Harriet Whitney Frishmuth1880 - 1980
Born: 1880, Philadelphia
Died: 1980, New York
Harriet Whitney Frishmuth received extensive art training in the Unites States and abroad. As a child she moved with her divorced mother and sisters to Paris and Dresden where they lived for eight years. There, she was fortunate to study under renowned sculptor Auguste Rodin, who encouraged her work and recognized in her a great deal of potential. She later went on to work under Jean-Antoine Injalbert as well as Cuno von Uechtrizt-Steinkirch. Her career took off upon her return to the United States as she began to study at the Art Students League and exhibited her work at the National Academy of Design and the Pennsylvania Academy of Fine Arts.

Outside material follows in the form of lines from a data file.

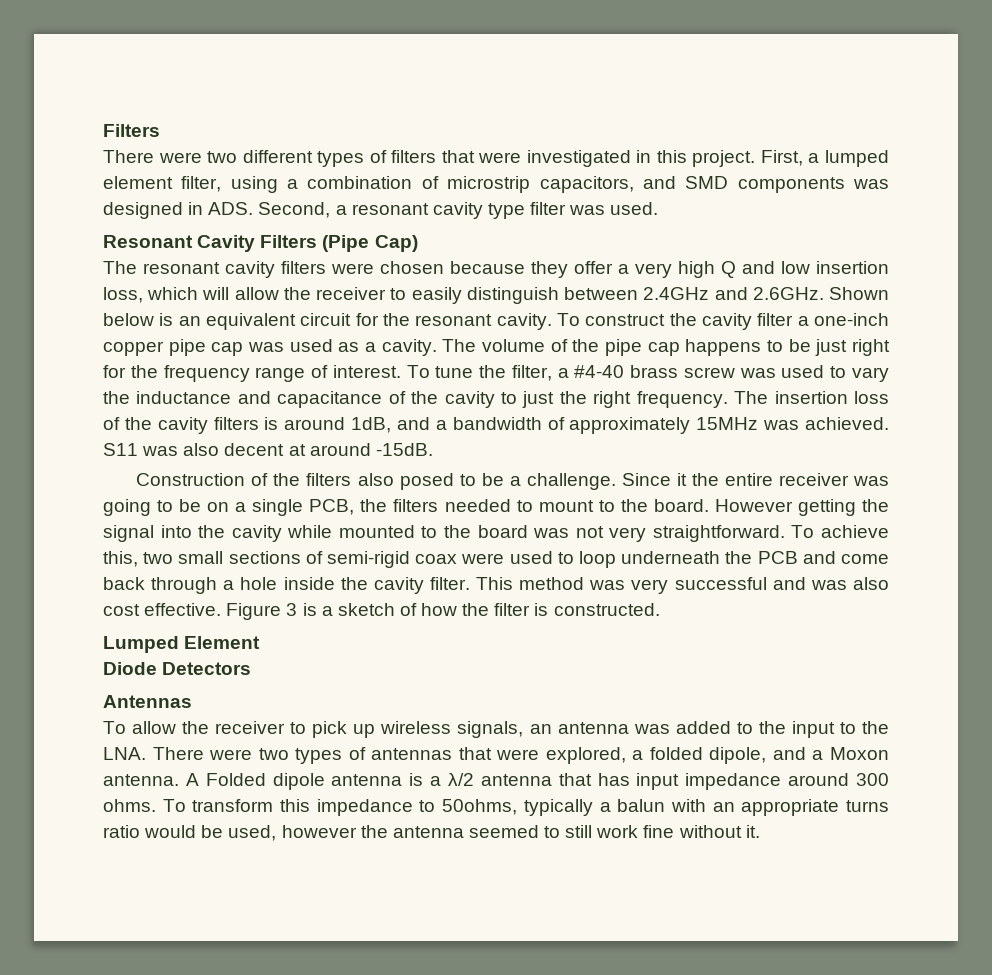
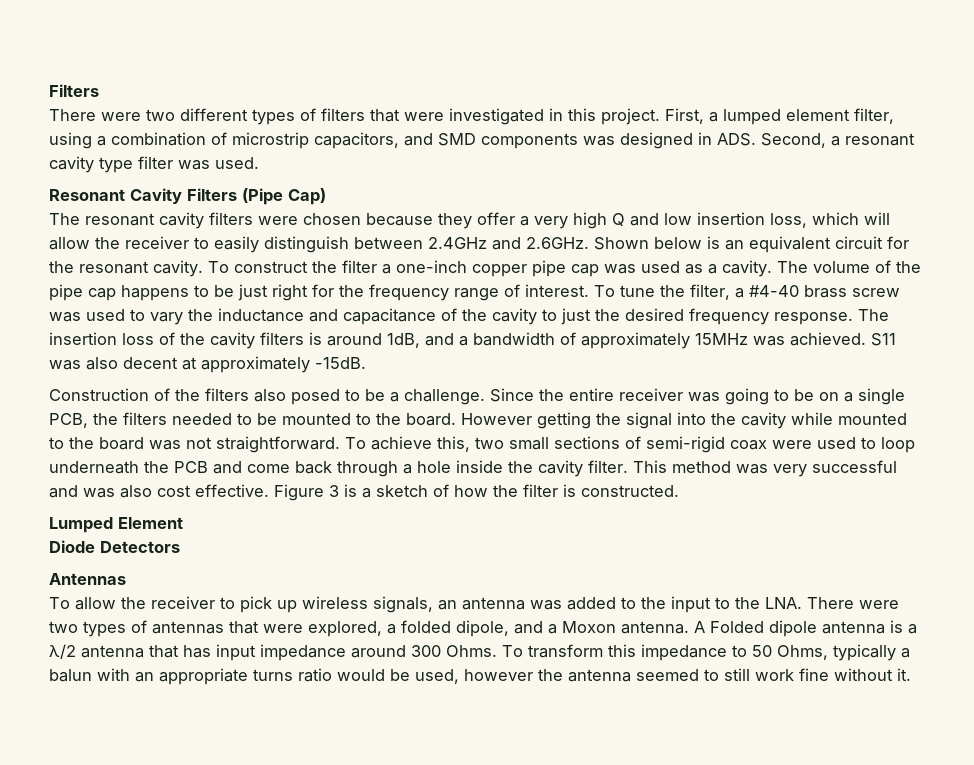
- To construct the cavity filter a one-inch copper pipe cap was used as a cavity.
+ To construct the filter a one-inch copper pipe cap was used as a cavity.
- To tune the filter, a #4-40 brass screw was used to vary the inductance and capacitance of the cavity to just the right frequency.
+ To tune the filter, a #4-40 brass screw was used to vary the inductance and capacitance of the cavity to just the desired frequency response.
- S11 was also decent at around -15dB.
+ S11 was also decent at approximately -15dB.
- Since it the entire receiver was going to be on a single PCB, the filters needed to mount to the board.
+ Since the entire receiver was going to be on a single PCB, the filters needed to be mounted to the board.
- However getting the signal into the cavity while mounted to the board was not very straightforward.
+ However getting the signal into the cavity while mounted to the board was not straightforward.
- A Folded dipole antenna is a λ/2 antenna that has input impedance around 300 ohms.
+ A Folded dipole antenna is a λ/2 antenna that has input impedance around 300 Ohms.
- To transform this impedance to 50ohms, typically a balun with an appropriate turns ratio would be used, however the antenna seemed to still work fine without it.
+ To transform this impedance to 50 Ohms, typically a balun with an appropriate turns ratio would be used, however the antenna seemed to still work fine without it.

Frishmuth was a member of a group of women sculptors and painters who referred to themselves as "The Philadelphia Ten." This group forged new ground for women artists and triumphed in the art scene at a time when opportunities for women artists to exhibit their work was scarce. The group, which included other reputable artists such as Isabel Branson Cartwright, Constance Cochrane, Mary Russell Ferrell Colton, and Edith Lucile Howard, exhibited between 1917-1945. This was a period of great change for women as they were becoming essential members of the work force due to WWI and WWII.

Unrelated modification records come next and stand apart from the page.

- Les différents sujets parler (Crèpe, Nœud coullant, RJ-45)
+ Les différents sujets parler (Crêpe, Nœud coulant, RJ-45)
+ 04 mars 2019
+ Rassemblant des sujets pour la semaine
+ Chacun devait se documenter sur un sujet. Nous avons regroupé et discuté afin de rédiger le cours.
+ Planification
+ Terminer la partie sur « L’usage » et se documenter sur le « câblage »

Best known for her whimsical dancing figures, flying through the air in pairs or posing alone, Frishmuth worked from live models. She frequently called upon the dancer Desha, who was well known among artists for her ability to hold difficult poses for extended periods of time. In order to augment her capabilities as an artist, Frishmuth enrolled in a dissection class at the College of Physicians. The sculpture owned by The National Museum of Wildlife Art, Ruppert Eagle, 1912, displays her mastery of conveying movement and grace in her subjects.